● **YOUR INSTRUCTIONS**
Report, word for word, every line of the material that contains "none".

● **DATA**
▶

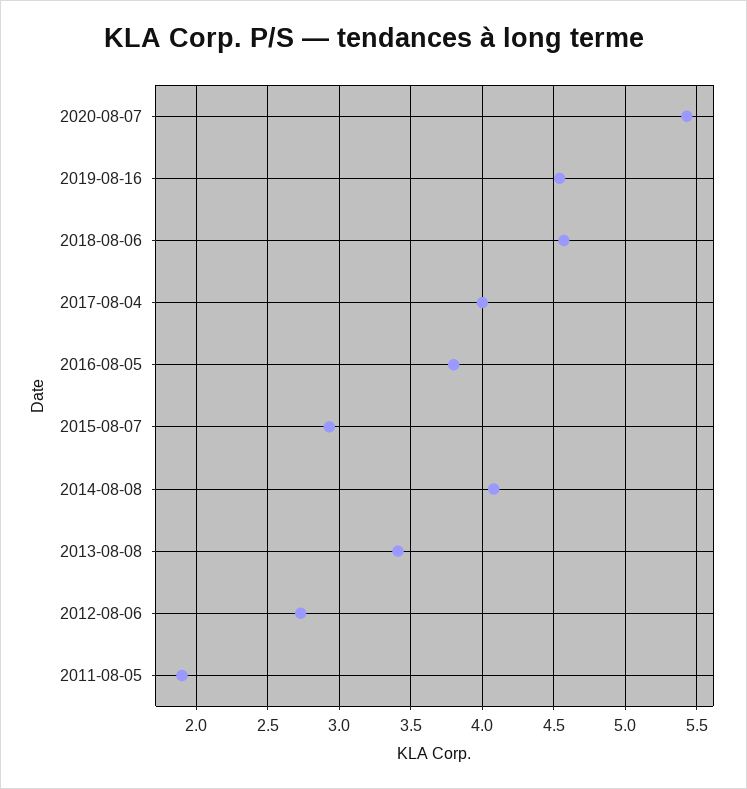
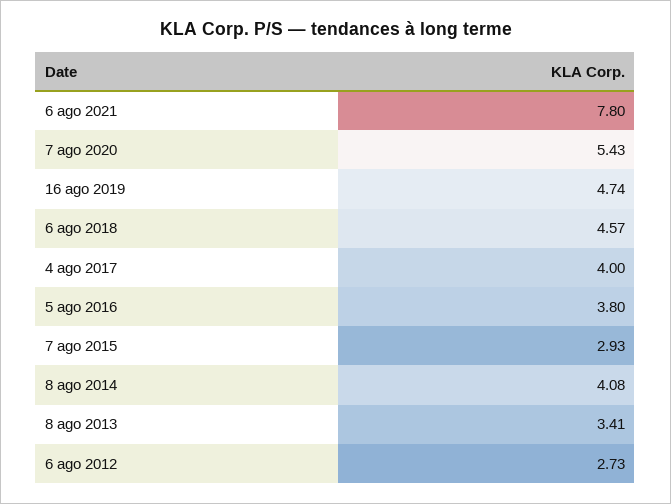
2019-08-16: 4.55 -> 4.74
2011-08-05: 1.9 -> none
6 ago 2021: none -> 7.8

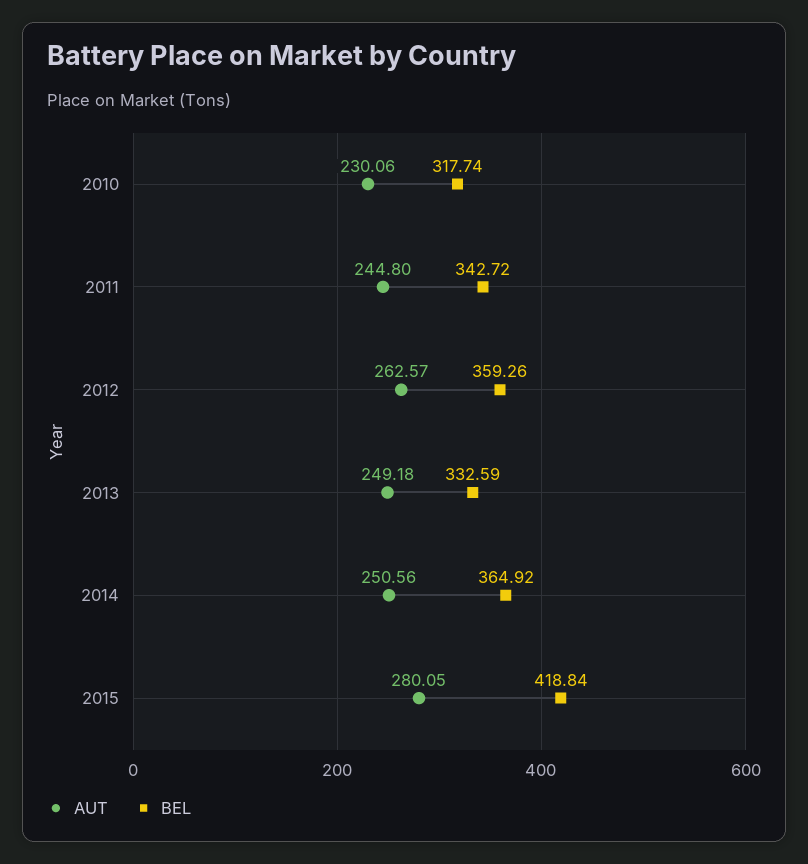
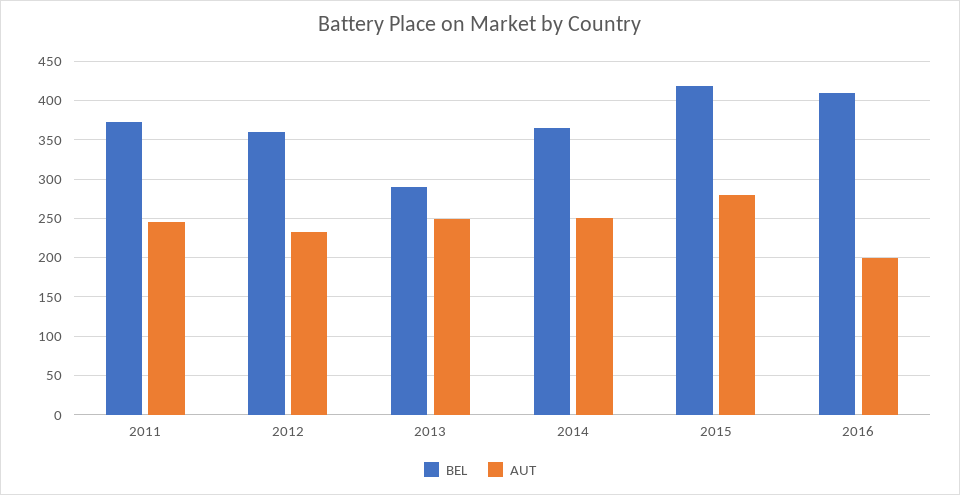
AUT, 2010: 230.06 -> none
BEL, 2010: 317.74 -> none
BEL, 2011: 342.72 -> 370
AUT, 2012: 262.57 -> 230
BEL, 2013: 332.59 -> 290
BEL, 2016: none -> 410
AUT, 2016: none -> 200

◀

● **ANSWER TO THIS PROBLEM**
2011-08-05: 1.9 -> none
6 ago 2021: none -> 7.8
AUT, 2010: 230.06 -> none
BEL, 2010: 317.74 -> none
BEL, 2016: none -> 410
AUT, 2016: none -> 200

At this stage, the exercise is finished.